- _Prompt_: Copy every record below exactly, leaving out any pictures.
___ Dataset extract
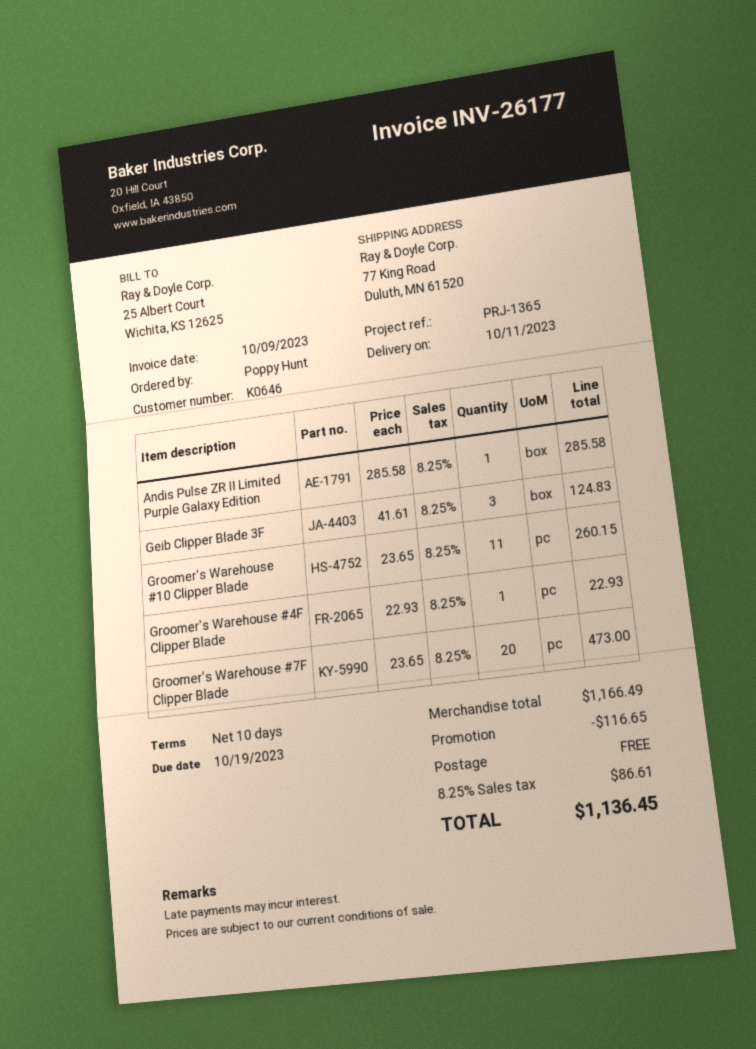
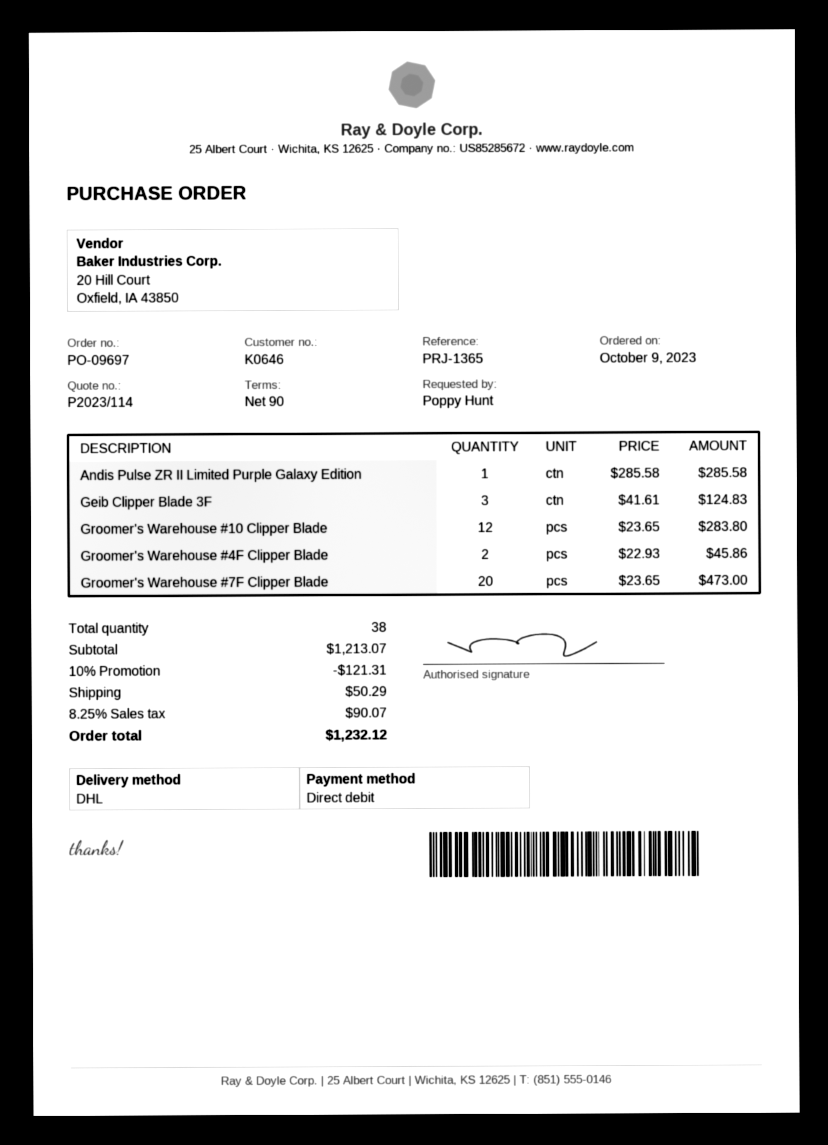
payment terms: 10 days -> 90 days
Groomer's Warehouse #10 Clipper Blade: 11 x 23.65 = 260.15 -> 12 x 23.65 = 283.80
Groomer's Warehouse #4F Clipper Blade: 1 x 22.93 = 22.93 -> 2 x 22.93 = 45.86
subtotal: 1166.49 -> 1213.07
discount: 116.65 -> 121.31
shipping: 0.00 -> 50.29
tax: 8.25% = 86.61 -> 8.25% = 90.07
total: 1136.45 -> 1232.12

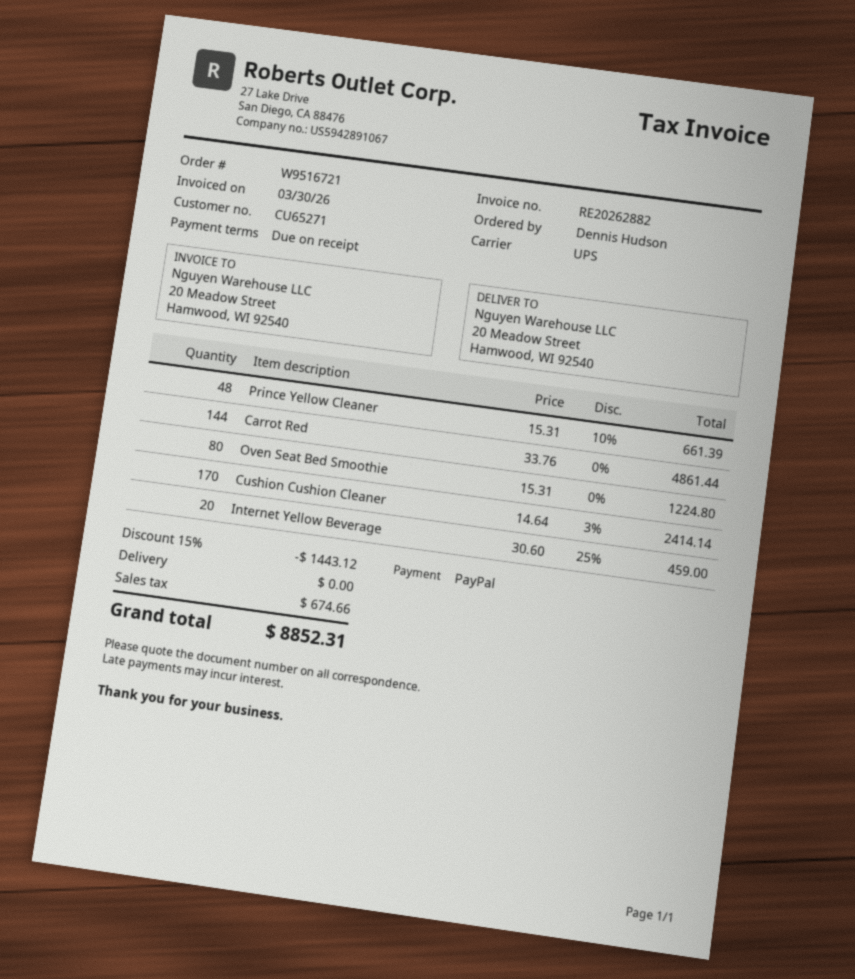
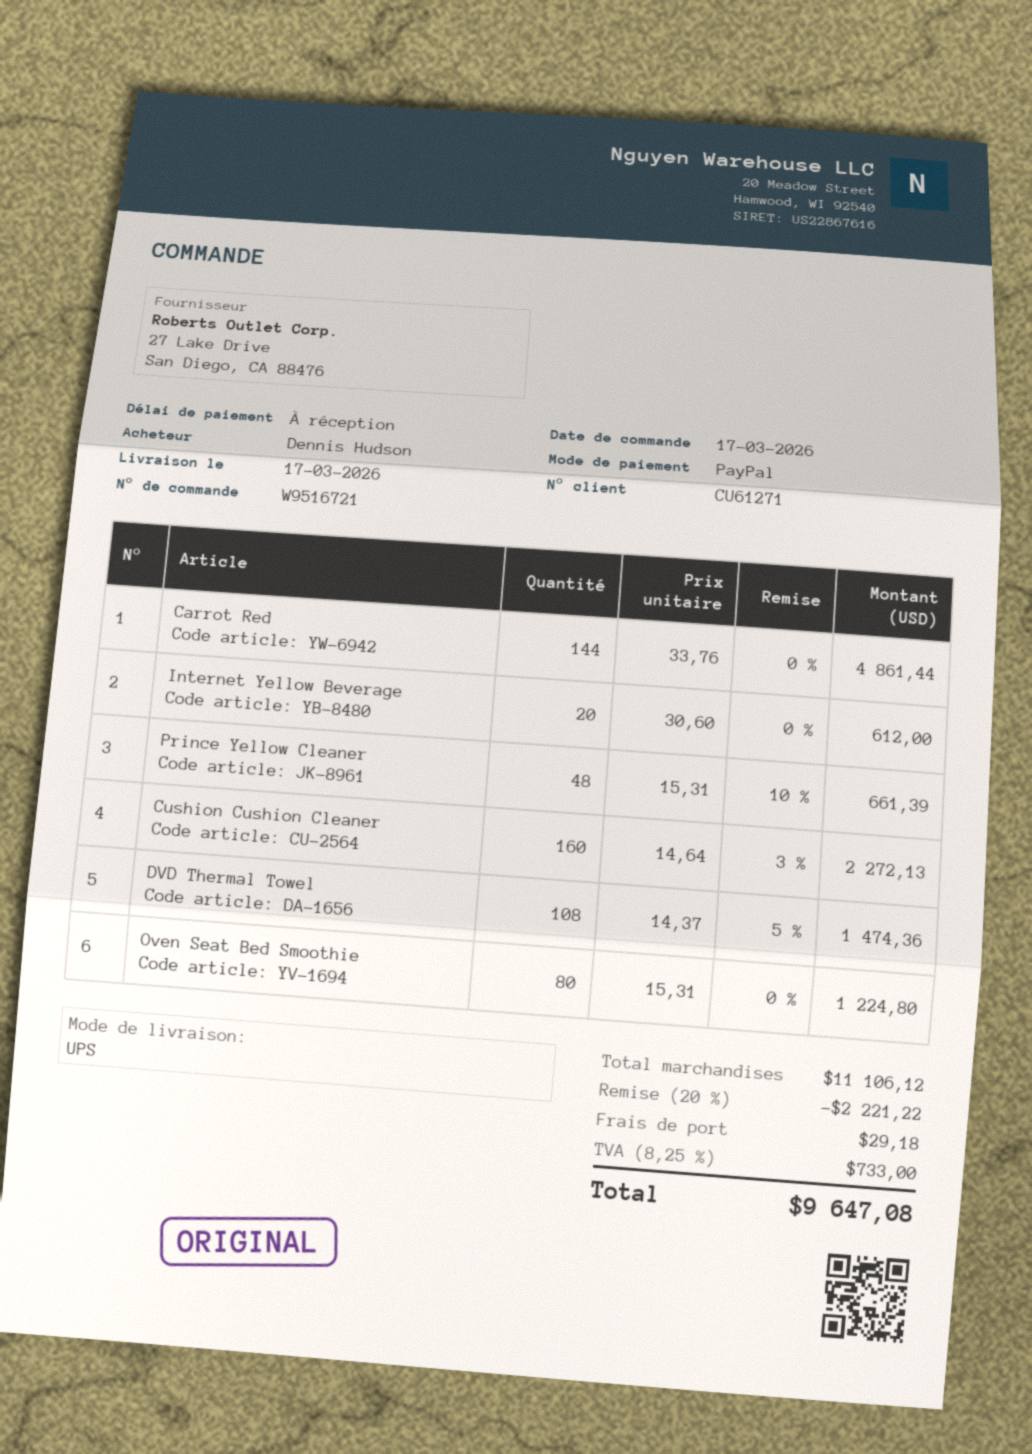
customer number: CU65271 -> CU61271
Cushion Cushion Cleaner: 170 x 14.64 - 3% = 2414.14 -> 160 x 14.64 - 3% = 2272.13
Internet Yellow Beverage: 20 x 30.60 - 25% = 459.00 -> 20 x 30.60 = 612.00
DVD Thermal Towel: none -> 108 x 14.37 - 5% = 1474.36
discount: 15% = 1443.12 -> 20% = 2221.22
shipping: 0.00 -> 29.18
tax: 674.66 -> 733.00
total: 8852.31 -> 9647.08

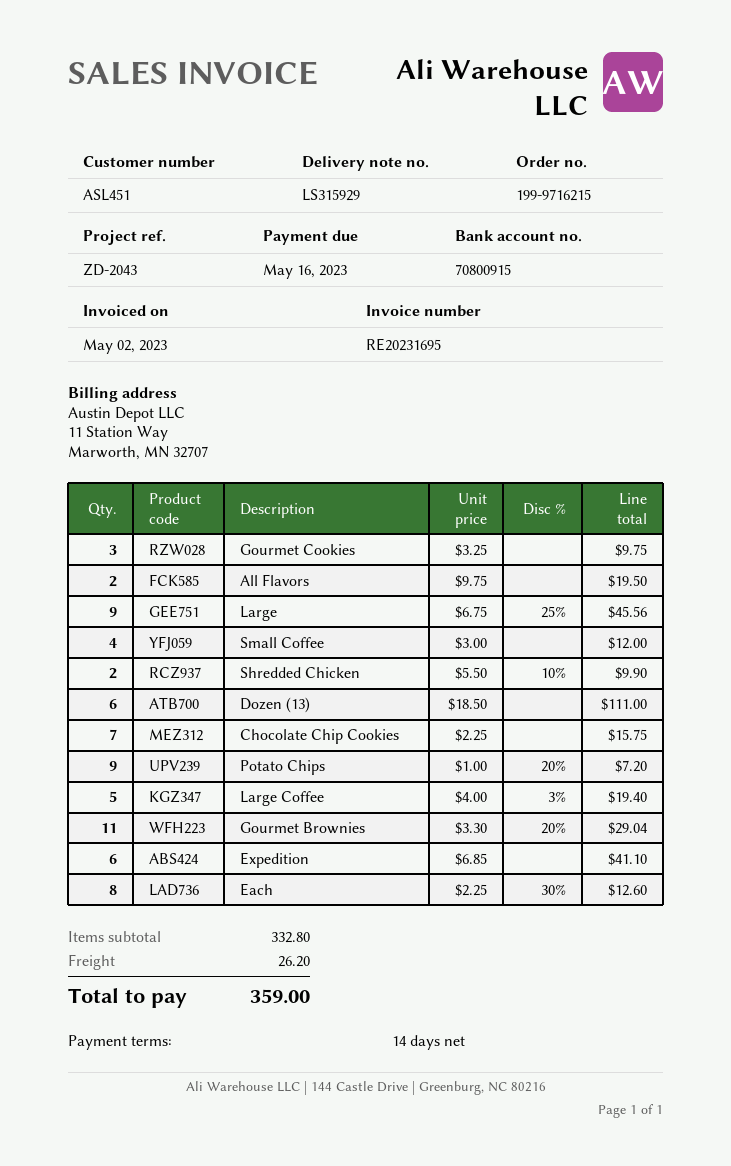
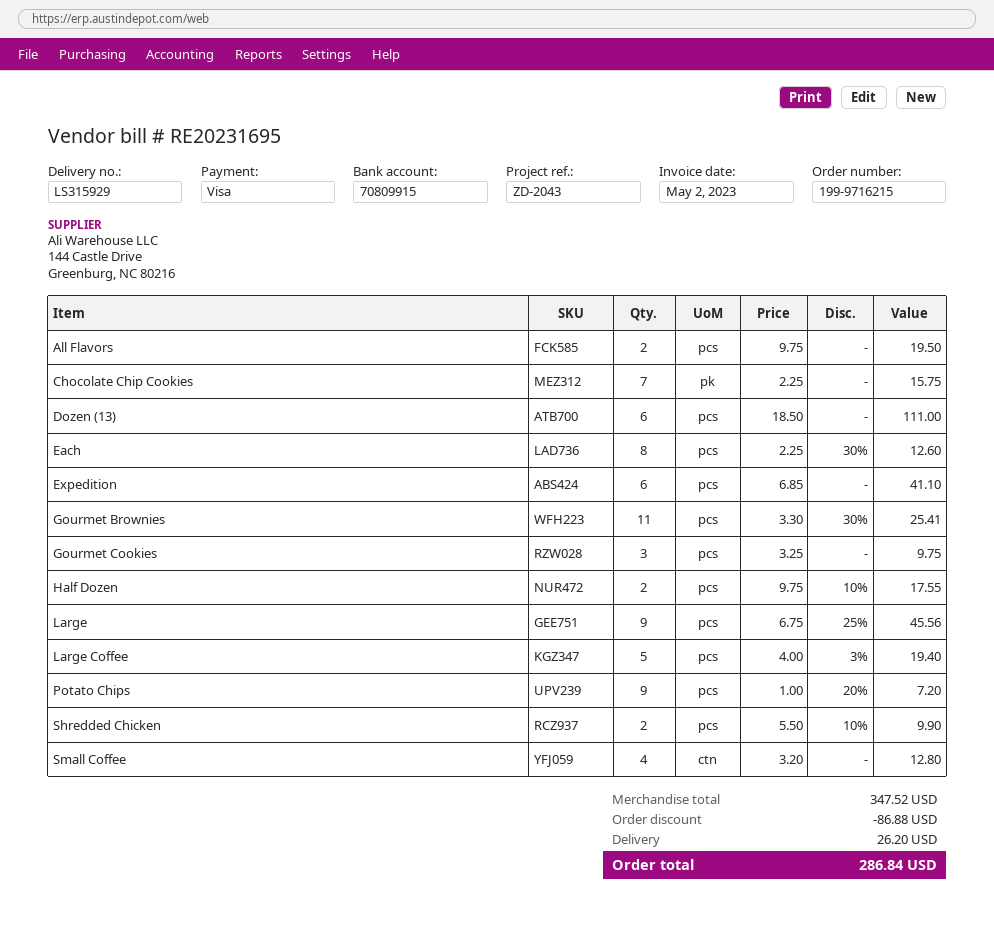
bank account: 70800915 -> 70809915
Small Coffee: 4 x 3.00 = 12.00 -> 4 x 3.20 = 12.80
Gourmet Brownies: 11 x 3.30 - 20% = 29.04 -> 11 x 3.30 - 30% = 25.41
Half Dozen: none -> 2 x 9.75 - 10% = 17.55
subtotal: 332.80 -> 347.52
discount: none -> 86.88
total: 359.00 -> 286.84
______
- _Answer to this exercise_:
payment terms: 10 days -> 90 days
Groomer's Warehouse #10 Clipper Blade: 11 x 23.65 = 260.15 -> 12 x 23.65 = 283.80
Groomer's Warehouse #4F Clipper Blade: 1 x 22.93 = 22.93 -> 2 x 22.93 = 45.86
subtotal: 1166.49 -> 1213.07
discount: 116.65 -> 121.31
shipping: 0.00 -> 50.29
tax: 8.25% = 86.61 -> 8.25% = 90.07
total: 1136.45 -> 1232.12

customer number: CU65271 -> CU61271
Cushion Cushion Cleaner: 170 x 14.64 - 3% = 2414.14 -> 160 x 14.64 - 3% = 2272.13
Internet Yellow Beverage: 20 x 30.60 - 25% = 459.00 -> 20 x 30.60 = 612.00
DVD Thermal Towel: none -> 108 x 14.37 - 5% = 1474.36
discount: 15% = 1443.12 -> 20% = 2221.22
shipping: 0.00 -> 29.18
tax: 674.66 -> 733.00
total: 8852.31 -> 9647.08

bank account: 70800915 -> 70809915
Small Coffee: 4 x 3.00 = 12.00 -> 4 x 3.20 = 12.80
Gourmet Brownies: 11 x 3.30 - 20% = 29.04 -> 11 x 3.30 - 30% = 25.41
Half Dozen: none -> 2 x 9.75 - 10% = 17.55
subtotal: 332.80 -> 347.52
discount: none -> 86.88
total: 359.00 -> 286.84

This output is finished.